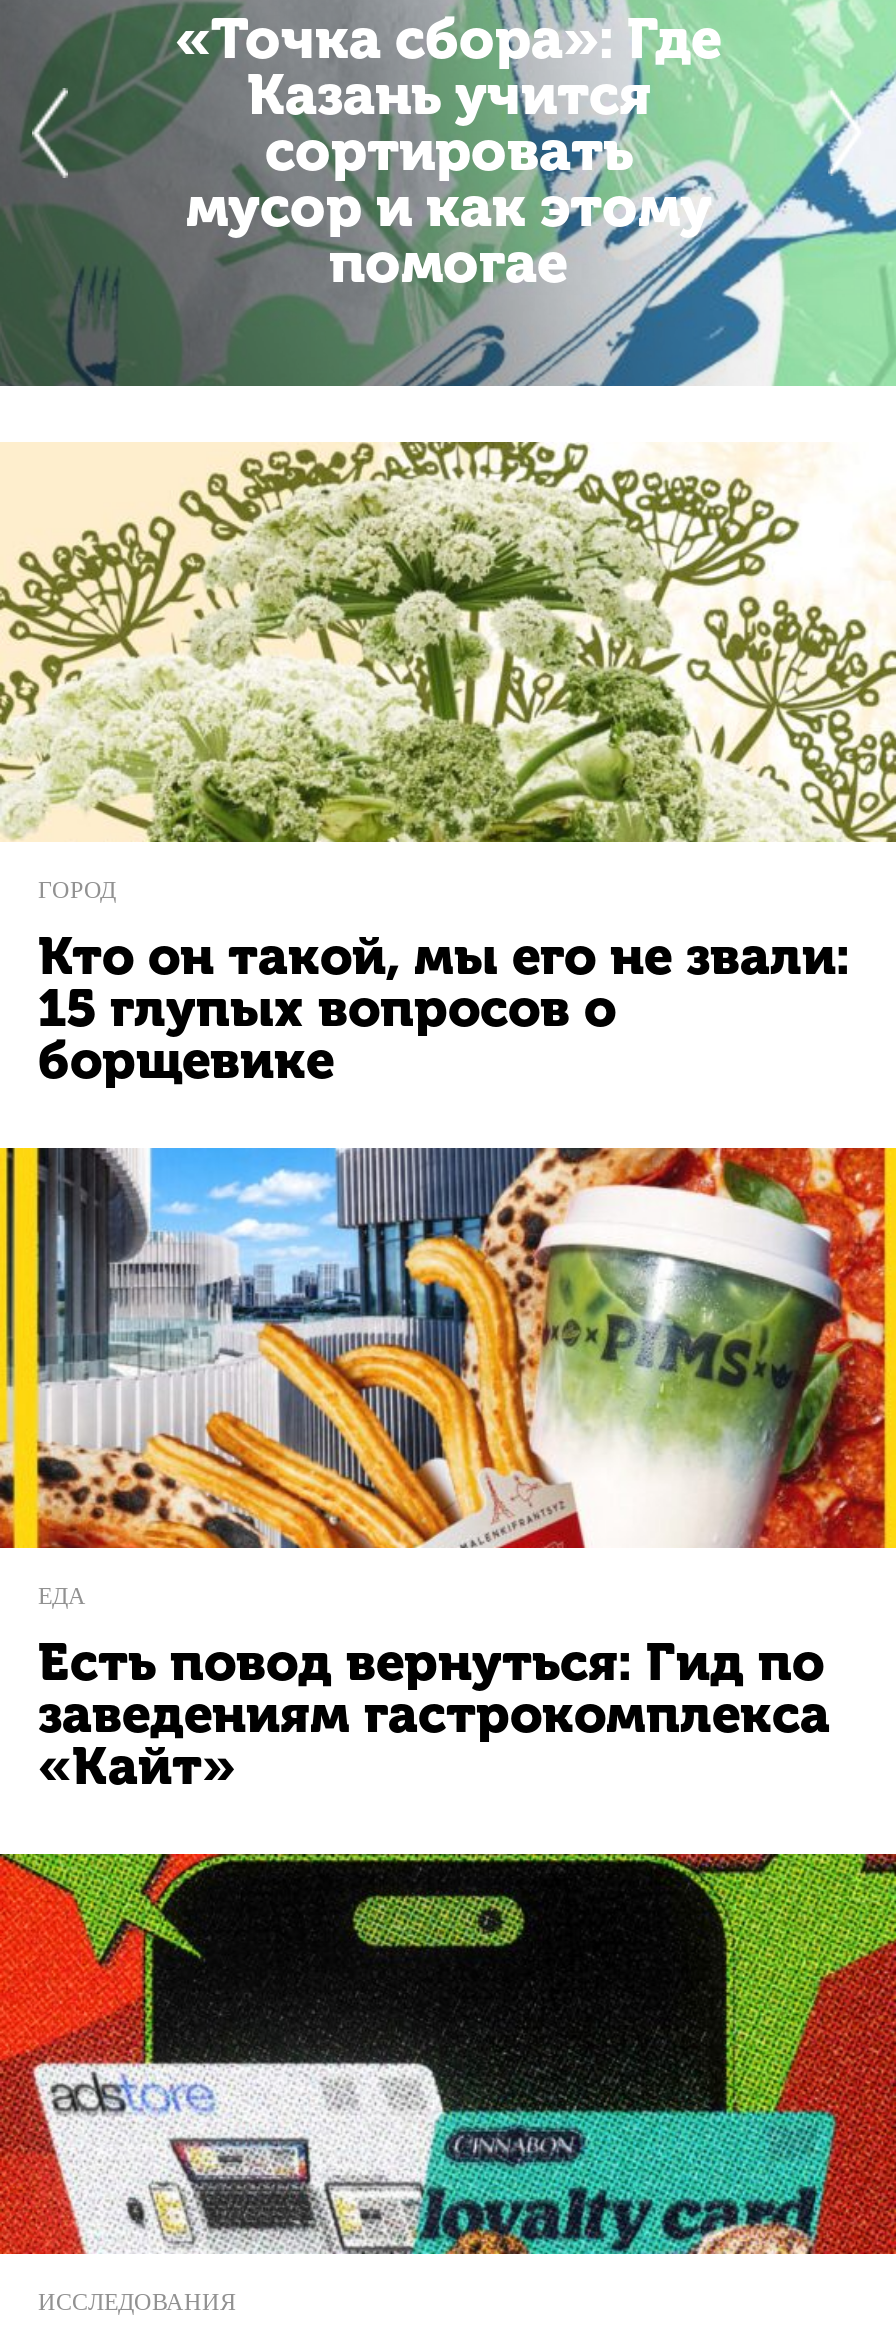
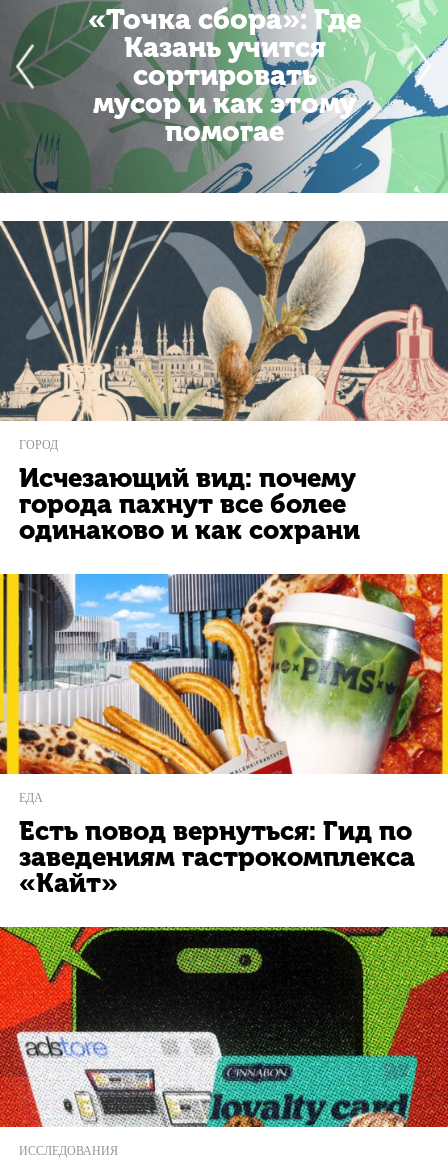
- [image]
+ [image]

- Кто он такой, мы его не звали:
- 15 глупых вопросов о
- борщевике
+ Исчезающий вид: почему
+ города пахнут все более
+ одинаково и как сохрани
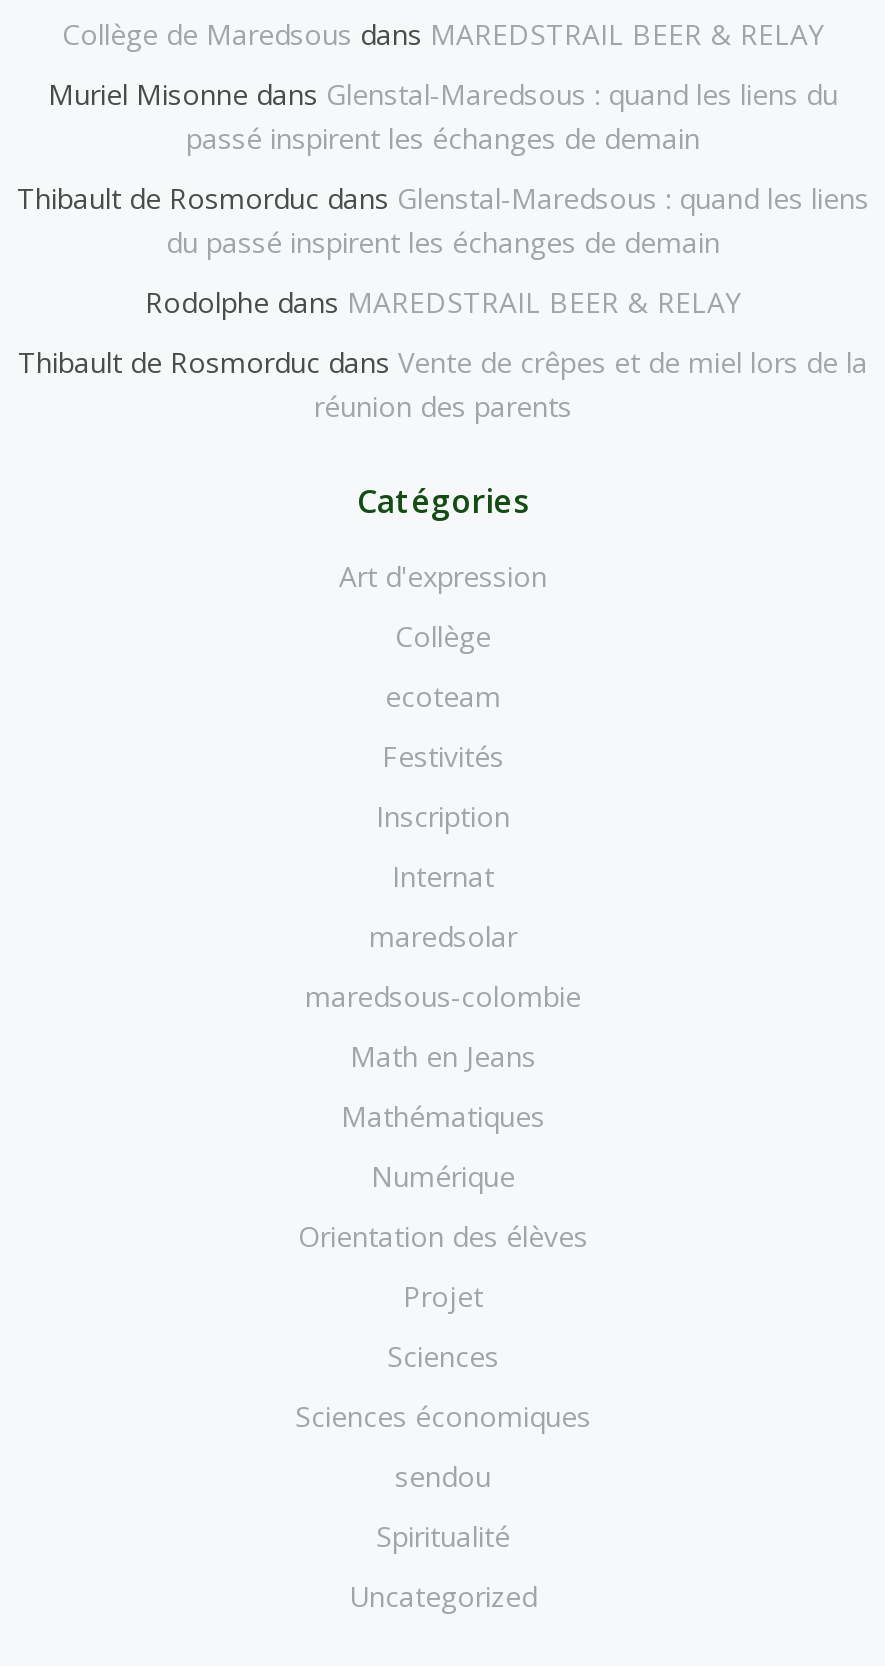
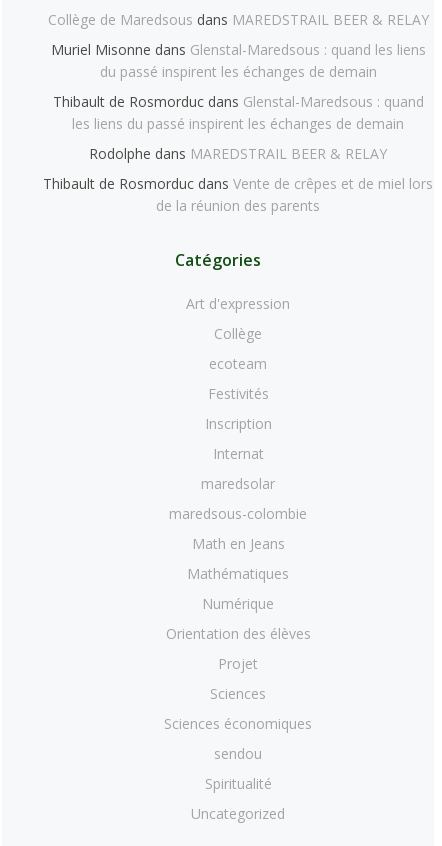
- Muriel Misonne dans Glenstal-Maredsous : quand les liens du
- passé inspirent les échanges de demain
- Thibault de Rosmorduc dans Glenstal-Maredsous : quand les liens
+ Muriel Misonne dans Glenstal-Maredsous : quand les liens

moved up: du passé inspirent les échanges de demain

+ Thibault de Rosmorduc dans Glenstal-Maredsous : quand
+ les liens du passé inspirent les échanges de demain
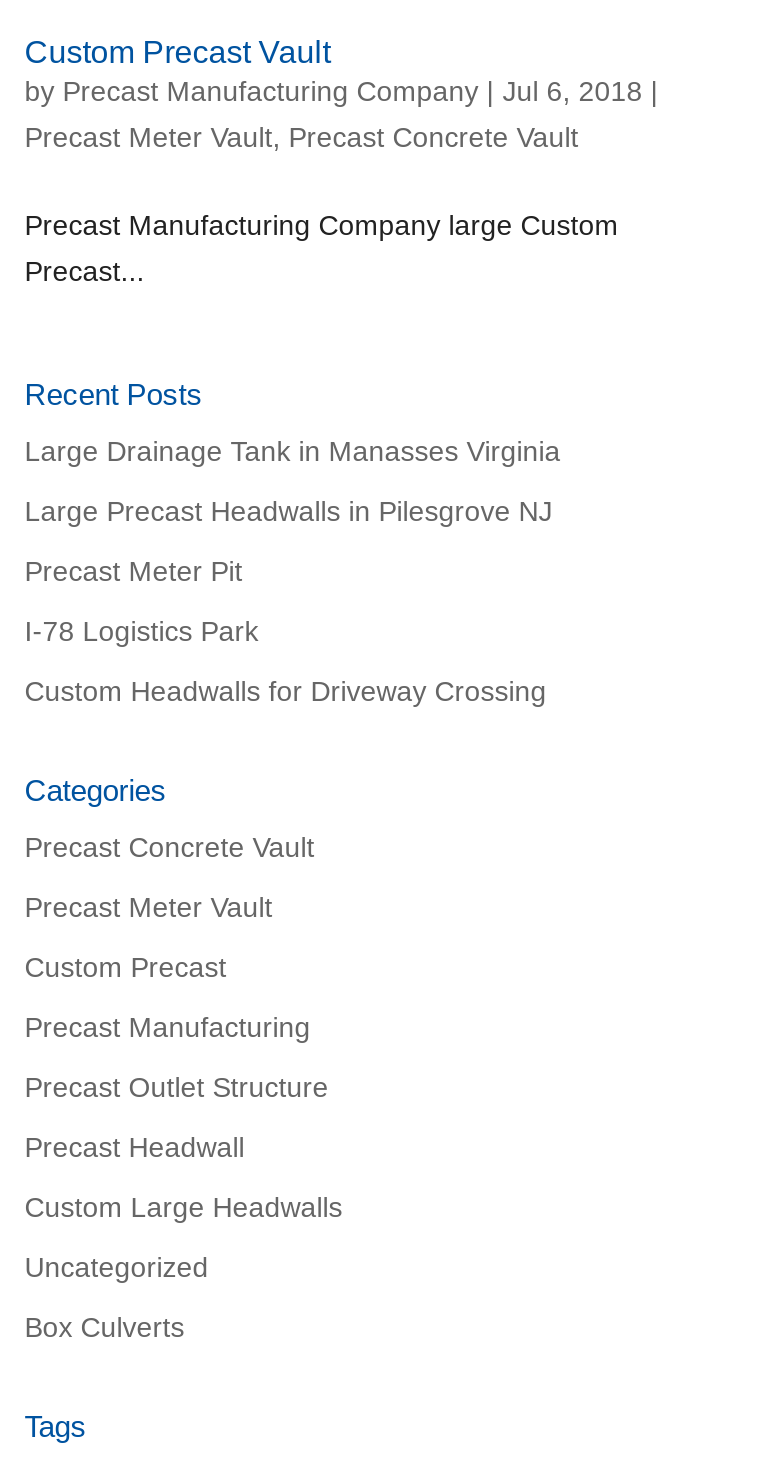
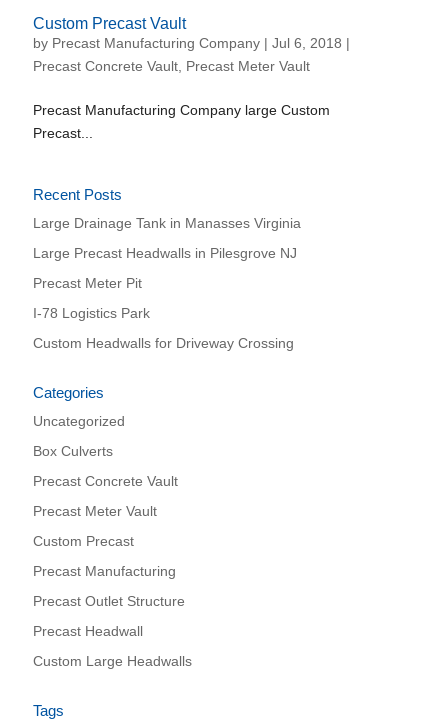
- Precast Meter Vault, Precast Concrete Vault
+ Precast Concrete Vault, Precast Meter Vault

moved down: Precast Concrete Vault | Precast Meter Vault | Custom Precast | Precast Manufacturing | Precast Outlet Structure | Precast Headwall | Custom Large Headwalls

moved up: Uncategorized | Box Culverts
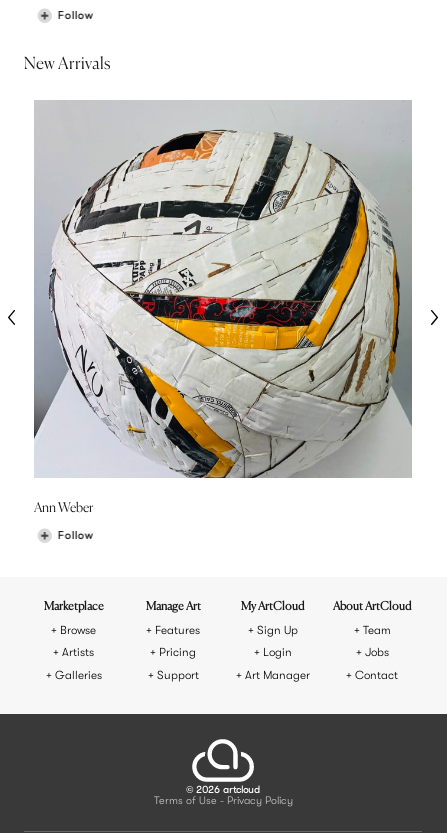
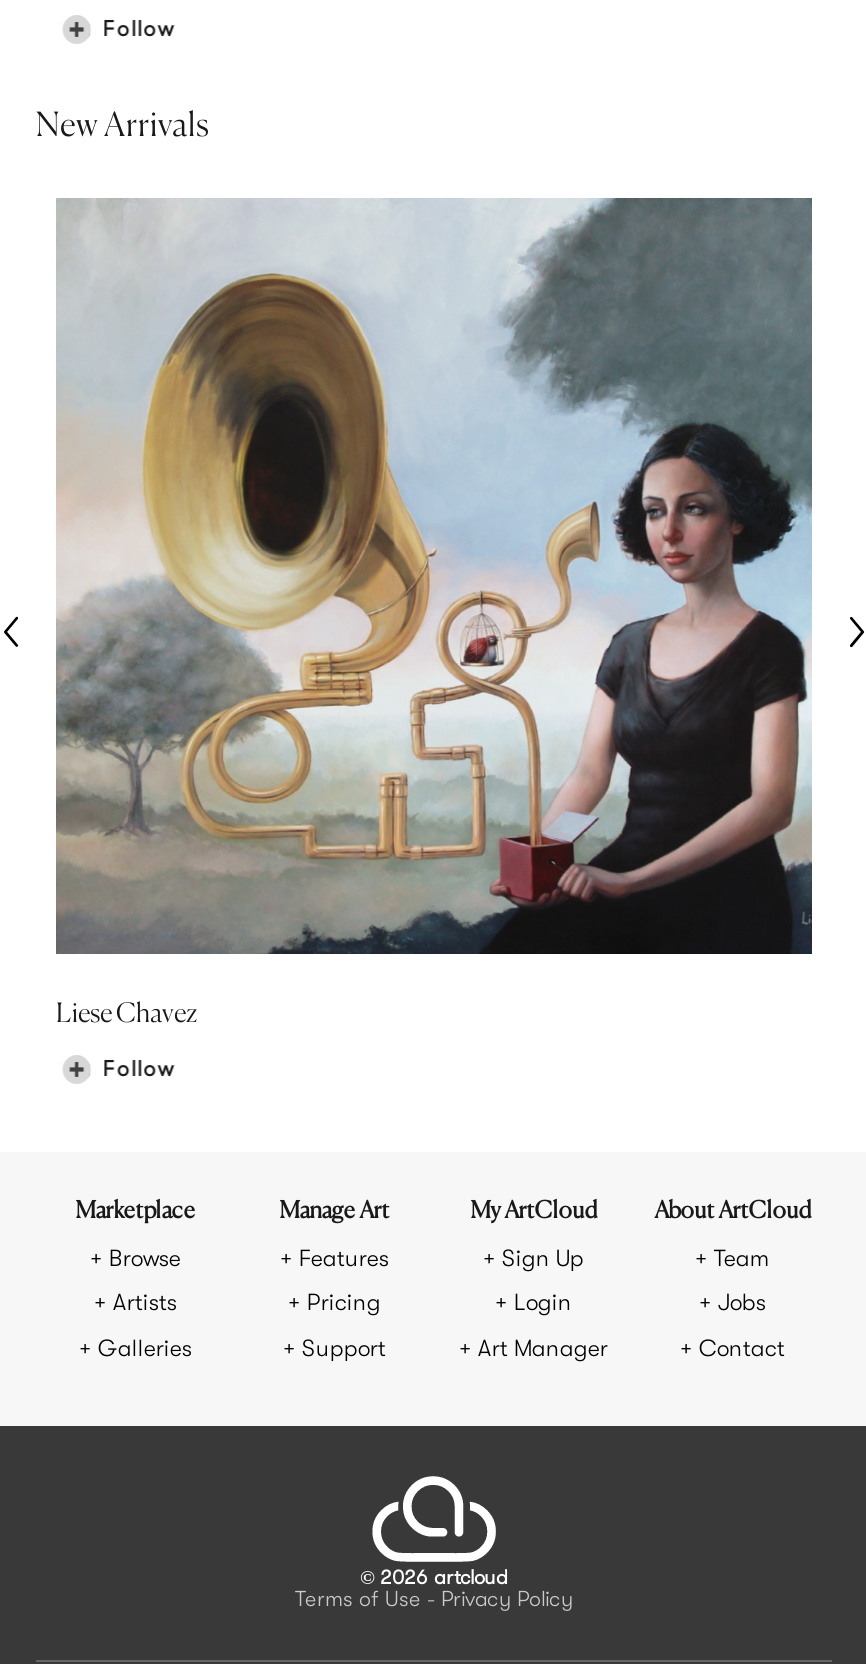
- [image]
- Ann Weber
+ [image]
+ Liese Chavez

• • • •

-- What the task requires --
In the data above, retype only the stretch from the line with "- Кто он такой, мы" through the line with "liens du passé inspirent les échanges de demain", word for word, and skip any pictures.

-- Task output --
- Кто он такой, мы его не звали:
- 15 глупых вопросов о
- борщевике
+ Исчезающий вид: почему
+ города пахнут все более
+ одинаково и как сохрани
- Muriel Misonne dans Glenstal-Maredsous : quand les liens du
- passé inspirent les échanges de demain
- Thibault de Rosmorduc dans Glenstal-Maredsous : quand les liens
+ Muriel Misonne dans Glenstal-Maredsous : quand les liens

moved up: du passé inspirent les échanges de demain

+ Thibault de Rosmorduc dans Glenstal-Maredsous : quand
+ les liens du passé inspirent les échanges de demain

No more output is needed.